→ **Task directions**
Write each entry out again exactly, with nothing omitted.

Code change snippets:

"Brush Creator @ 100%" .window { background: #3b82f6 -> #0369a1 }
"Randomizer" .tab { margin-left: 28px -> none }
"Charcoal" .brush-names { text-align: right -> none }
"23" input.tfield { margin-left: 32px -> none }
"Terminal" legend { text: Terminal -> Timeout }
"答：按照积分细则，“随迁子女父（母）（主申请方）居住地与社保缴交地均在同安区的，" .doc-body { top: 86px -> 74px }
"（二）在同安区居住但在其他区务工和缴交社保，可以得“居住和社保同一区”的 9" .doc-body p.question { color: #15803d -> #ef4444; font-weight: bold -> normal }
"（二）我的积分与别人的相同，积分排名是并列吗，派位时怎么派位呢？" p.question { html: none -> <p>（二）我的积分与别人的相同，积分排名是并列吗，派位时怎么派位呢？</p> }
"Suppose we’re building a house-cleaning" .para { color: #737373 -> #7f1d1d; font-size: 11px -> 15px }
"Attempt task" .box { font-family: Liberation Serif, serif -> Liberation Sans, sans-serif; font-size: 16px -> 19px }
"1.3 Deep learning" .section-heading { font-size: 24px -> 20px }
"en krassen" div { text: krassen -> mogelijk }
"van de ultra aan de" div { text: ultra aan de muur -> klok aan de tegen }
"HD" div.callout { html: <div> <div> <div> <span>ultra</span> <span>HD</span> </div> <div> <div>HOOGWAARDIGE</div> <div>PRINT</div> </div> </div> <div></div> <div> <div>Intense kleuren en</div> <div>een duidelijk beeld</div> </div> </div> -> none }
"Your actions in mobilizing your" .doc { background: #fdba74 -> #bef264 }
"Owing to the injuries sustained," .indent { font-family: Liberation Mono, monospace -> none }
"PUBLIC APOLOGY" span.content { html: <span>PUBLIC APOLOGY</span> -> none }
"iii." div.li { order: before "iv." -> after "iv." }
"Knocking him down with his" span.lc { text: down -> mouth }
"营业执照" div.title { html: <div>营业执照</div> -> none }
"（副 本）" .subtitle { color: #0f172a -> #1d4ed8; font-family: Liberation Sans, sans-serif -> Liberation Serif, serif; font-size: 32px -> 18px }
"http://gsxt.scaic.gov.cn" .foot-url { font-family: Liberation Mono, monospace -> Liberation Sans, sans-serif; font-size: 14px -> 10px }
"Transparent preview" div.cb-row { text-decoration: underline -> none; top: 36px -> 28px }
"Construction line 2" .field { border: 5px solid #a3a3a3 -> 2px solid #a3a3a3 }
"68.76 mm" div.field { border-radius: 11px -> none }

→ **Task result**
"Brush Creator @ 100%" .window { background: #3b82f6 -> #0369a1 }
"Randomizer" .tab { margin-left: 28px -> none }
"Charcoal" .brush-names { text-align: right -> none }
"23" input.tfield { margin-left: 32px -> none }
"Terminal" legend { text: Terminal -> Timeout }
"答：按照积分细则，“随迁子女父（母）（主申请方）居住地与社保缴交地均在同安区的，" .doc-body { top: 86px -> 74px }
"（二）在同安区居住但在其他区务工和缴交社保，可以得“居住和社保同一区”的 9" .doc-body p.question { color: #15803d -> #ef4444; font-weight: bold -> normal }
"（二）我的积分与别人的相同，积分排名是并列吗，派位时怎么派位呢？" p.question { html: none -> <p>（二）我的积分与别人的相同，积分排名是并列吗，派位时怎么派位呢？</p> }
"Suppose we’re building a house-cleaning" .para { color: #737373 -> #7f1d1d; font-size: 11px -> 15px }
"Attempt task" .box { font-family: Liberation Serif, serif -> Liberation Sans, sans-serif; font-size: 16px -> 19px }
"1.3 Deep learning" .section-heading { font-size: 24px -> 20px }
"en krassen" div { text: krassen -> mogelijk }
"van de ultra aan de" div { text: ultra aan de muur -> klok aan de tegen }
"HD" div.callout { html: <div> <div> <div> <span>ultra</span> <span>HD</span> </div> <div> <div>HOOGWAARDIGE</div> <div>PRINT</div> </div> </div> <div></div> <div> <div>Intense kleuren en</div> <div>een duidelijk beeld</div> </div> </div> -> none }
"Your actions in mobilizing your" .doc { background: #fdba74 -> #bef264 }
"Owing to the injuries sustained," .indent { font-family: Liberation Mono, monospace -> none }
"PUBLIC APOLOGY" span.content { html: <span>PUBLIC APOLOGY</span> -> none }
"iii." div.li { order: before "iv." -> after "iv." }
"Knocking him down with his" span.lc { text: down -> mouth }
"营业执照" div.title { html: <div>营业执照</div> -> none }
"（副 本）" .subtitle { color: #0f172a -> #1d4ed8; font-family: Liberation Sans, sans-serif -> Liberation Serif, serif; font-size: 32px -> 18px }
"http://gsxt.scaic.gov.cn" .foot-url { font-family: Liberation Mono, monospace -> Liberation Sans, sans-serif; font-size: 14px -> 10px }
"Transparent preview" div.cb-row { text-decoration: underline -> none; top: 36px -> 28px }
"Construction line 2" .field { border: 5px solid #a3a3a3 -> 2px solid #a3a3a3 }
"68.76 mm" div.field { border-radius: 11px -> none }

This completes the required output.